Copy number alterations (CNAs) have emerged as promising biomarkers for predicting prognosis and therapeutic response in cancer. However, integrating CNA data from diverse gene panel-based sequencing platforms has posed a considerable challenge. This study aimed to develop a novel cytoband-mediated CNA algorithm capable of reliably predicting outcomes across multiple cancer types, no matter what gene panel was used.

Methods

This pan-cancer study included data from 16,093 patients across 6 datasets, comprising various tumor types profiled using whole-genome sequencing, whole-exome sequencing, or gene panel-based targeted sequencing. The CNA scoring algorithm leveraged the principle of linkage disequilibrium, using cytobands as an intermediary to integrate CNA data from different gene panels. The prognostic and predictive performance of the CNA score was extensively validated across the cohorts.

Results

Patients stratified into high-risk and low-risk groups based on the CNA prognosis score exhibited marked differences in survival outcomes, with the high-risk group demonstrating significantly poorer prognosis (with all p values less than 0.05). This prognostic power was maintained across diverse datasets. Moreover, the CNA response score outperformed traditional predictive biomarkers, such as homologous recombination deficiency score, tumor mutational burden, and microsatellite instability, in its ability to predict durable clinical benefit and response to immune checkpoint inhibitor therapy.
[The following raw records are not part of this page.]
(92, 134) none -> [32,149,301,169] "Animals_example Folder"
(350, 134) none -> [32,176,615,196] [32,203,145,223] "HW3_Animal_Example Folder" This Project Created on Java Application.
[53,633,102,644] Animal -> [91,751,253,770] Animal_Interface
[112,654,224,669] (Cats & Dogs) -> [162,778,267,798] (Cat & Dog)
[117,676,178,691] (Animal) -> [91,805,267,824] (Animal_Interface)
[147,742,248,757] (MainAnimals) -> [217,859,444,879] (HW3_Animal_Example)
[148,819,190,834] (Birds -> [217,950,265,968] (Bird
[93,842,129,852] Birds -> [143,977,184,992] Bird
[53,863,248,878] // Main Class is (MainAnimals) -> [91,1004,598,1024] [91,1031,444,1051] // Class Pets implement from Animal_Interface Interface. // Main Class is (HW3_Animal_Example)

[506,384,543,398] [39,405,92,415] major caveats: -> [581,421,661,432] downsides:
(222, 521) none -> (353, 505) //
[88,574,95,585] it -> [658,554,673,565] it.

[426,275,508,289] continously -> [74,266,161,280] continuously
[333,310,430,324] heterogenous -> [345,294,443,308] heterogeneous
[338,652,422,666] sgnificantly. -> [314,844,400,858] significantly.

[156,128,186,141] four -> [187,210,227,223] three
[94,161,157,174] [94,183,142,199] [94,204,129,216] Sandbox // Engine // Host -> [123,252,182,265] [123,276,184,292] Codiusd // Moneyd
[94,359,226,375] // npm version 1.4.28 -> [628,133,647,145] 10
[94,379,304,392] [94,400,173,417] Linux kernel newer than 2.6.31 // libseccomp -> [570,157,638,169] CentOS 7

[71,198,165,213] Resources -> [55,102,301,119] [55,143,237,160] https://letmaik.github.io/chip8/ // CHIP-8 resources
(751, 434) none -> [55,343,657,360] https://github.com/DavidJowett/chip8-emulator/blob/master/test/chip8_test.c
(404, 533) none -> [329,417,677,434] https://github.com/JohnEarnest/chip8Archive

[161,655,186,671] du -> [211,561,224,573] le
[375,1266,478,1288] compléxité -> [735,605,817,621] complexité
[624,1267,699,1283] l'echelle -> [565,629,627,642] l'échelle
Bootstrap analysis shows a stable predictive ability when the number of genes in panel exceeds 300.

Conclusions

This study established a predictive model that leverages CNA to forecast clinical outcomes, with cytobands serving as an intermediary. Irrespective of the input data source, whether it be whole genome sequencing or gene panel-based targeted sequencing, the model consistently yields stable predictive performance through the cytoband intermediary.

Clinical trial identification

Editorial acknowledgement

Legal entity responsible for the study

The authors.

Funding

Has not received any funding.

Disclosure

All authors have declared no conflicts of interest.